More evidence that SP-A bouquets are found in tangential sections of the protein filled bodies found in some alveolar type II cells. I am pretty convinced that these bodies are for the greater part surfactant protein A that takes the form of an highly organized (layered) structure that shows linear organization and period repeats that are consistent with an end to end configuration of surfactant protein A, again mirrored. That is, bouquet end to tail end, tail end to bouquet (times 2) per 100 nm period with the central and outside lines of the periodicity representing the carbohydrate recognition domains.
Previous posts show this intracisternal protein on cross section perpendicular to the long axis of the periodicity – or layering, which is easily recognized, and quite orderly, but since the protein inclusions also show curvature and in some cases end to end exchanges in layering direction, and others even as single tubules on cross section, and there are usually “growing ends” with ribosomes along that growing edge of the RER profile. The number of ribosomes counted out comes to something on the order of 2 ribosomes per period, and also there are occasions (shown on this blog site) where ribosomes and the protein (presumably surfactant protein A) appear in the same configuration that one would expect from a top down view of the SP-A bouquet right adjacent to each other, it just seems that the anatomy and the protein structures fit together.

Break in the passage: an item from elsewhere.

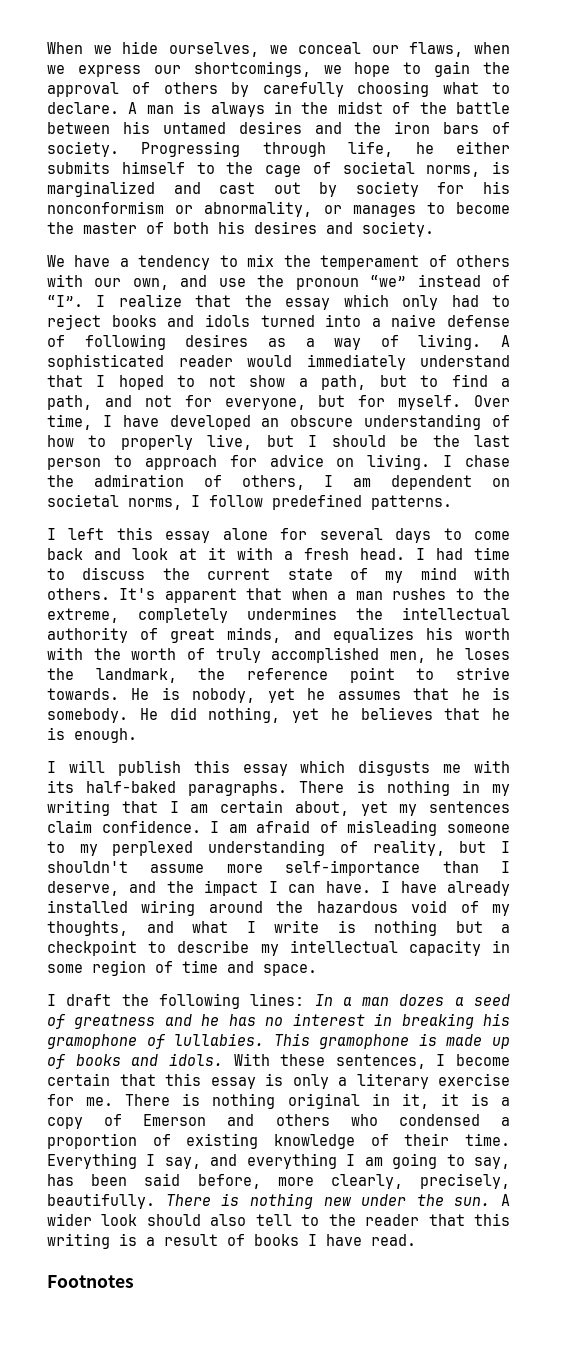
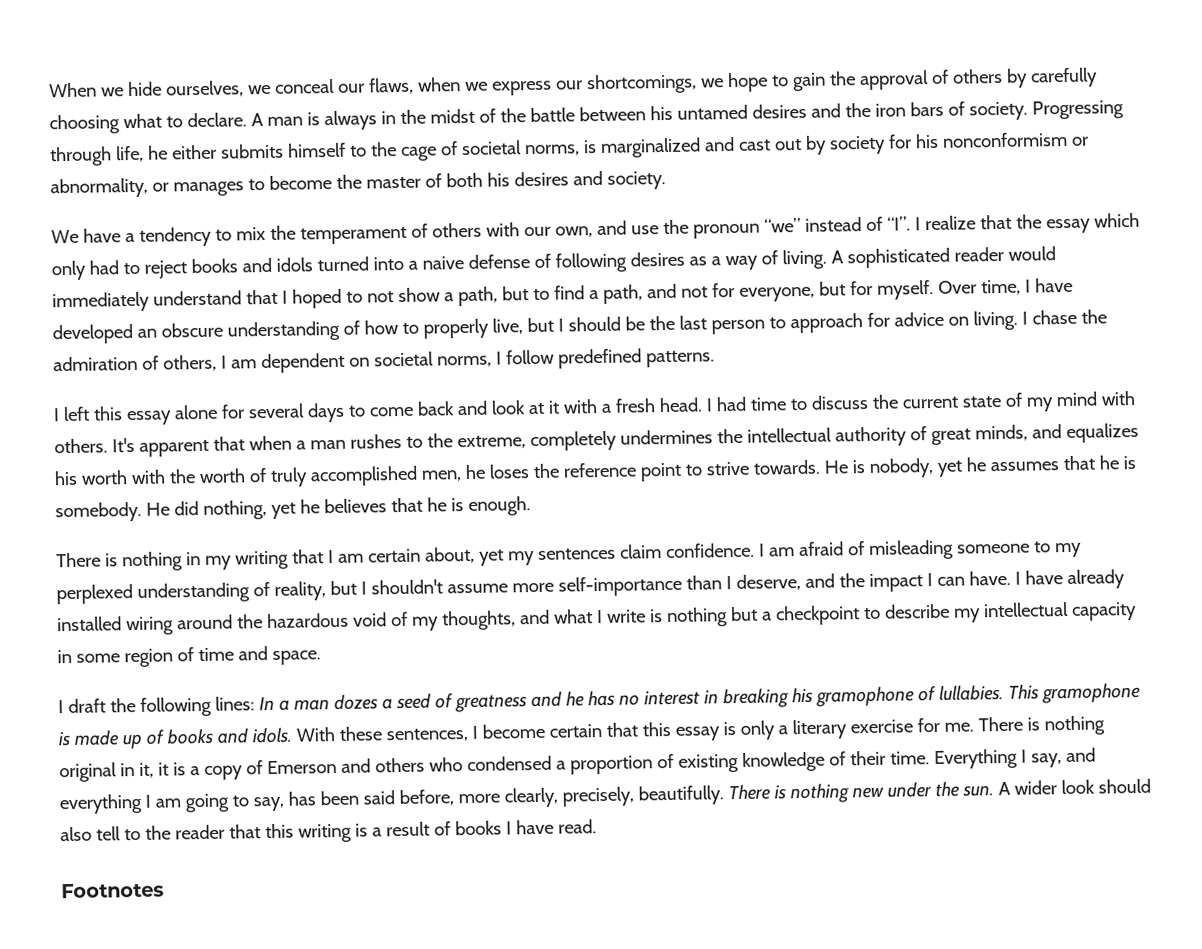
- It's apparent that when a man rushes to the extreme, completely undermines the intellectual authority of great minds, and equalizes his worth with the worth of truly accomplished men, he loses the landmark, the reference point to strive towards.
+ It's apparent that when a man rushes to the extreme, completely undermines the intellectual authority of great minds, and equalizes his worth with the worth of truly accomplished men, he loses the reference point to strive towards.
- I will publish this essay which disgusts me with its half-baked paragraphs.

All these new data were found 35 years after the initial discovery of that structure with TEM and that initial search for what this body was, and which started back in 1980 when I queried a respiratory scholar and pediatrician then at CCHMC — who was/is a surfactant specialist — but who also was not interested. So this study was taken off the back burner in 2016 for a little fun and replay. I am quite sure that this RER compilation of protein represents an overproduction of surfactant protein A which behaves in the RER profile like other collectins (langerin being a great example and even showing layering patterns onto which a langrin molecule image can be placed, though producing a different orientation of periodicity than SP-A, but conceptually similar, and obviously related in the greater scheme of the way collectins are ordered within the RER. Here is a quick animation that shows one such tangential section of an RER profile filled with this protein, but the periodicity is spread by a tangential orientation to the plane of the section. The darker regions of the image relate to the darker regions of the banding and those areas represent the top clusters of trimers, assembled as the 18 mer of SP-A open and with a center dot presumably representing the neck. Thee micrograph was only contrast enhanced and the burn tool used in photoshop, two scratches were edited out with the bandaid tool, otherwise pixels were unchanged from the original micrograph scanned at 3600 pixels per inch. Images imported into CorelDRAW, exported as transparent png images, and the animation was made with Swishmax 4. (no data were changed)
Thin sections here are probably about 100 nm thick, maybe a little more, thus there is overlap between one 18 mer and the other. It has to be determined (but looks plausible) that the hexagonal SP-A stacks up like a honey comb.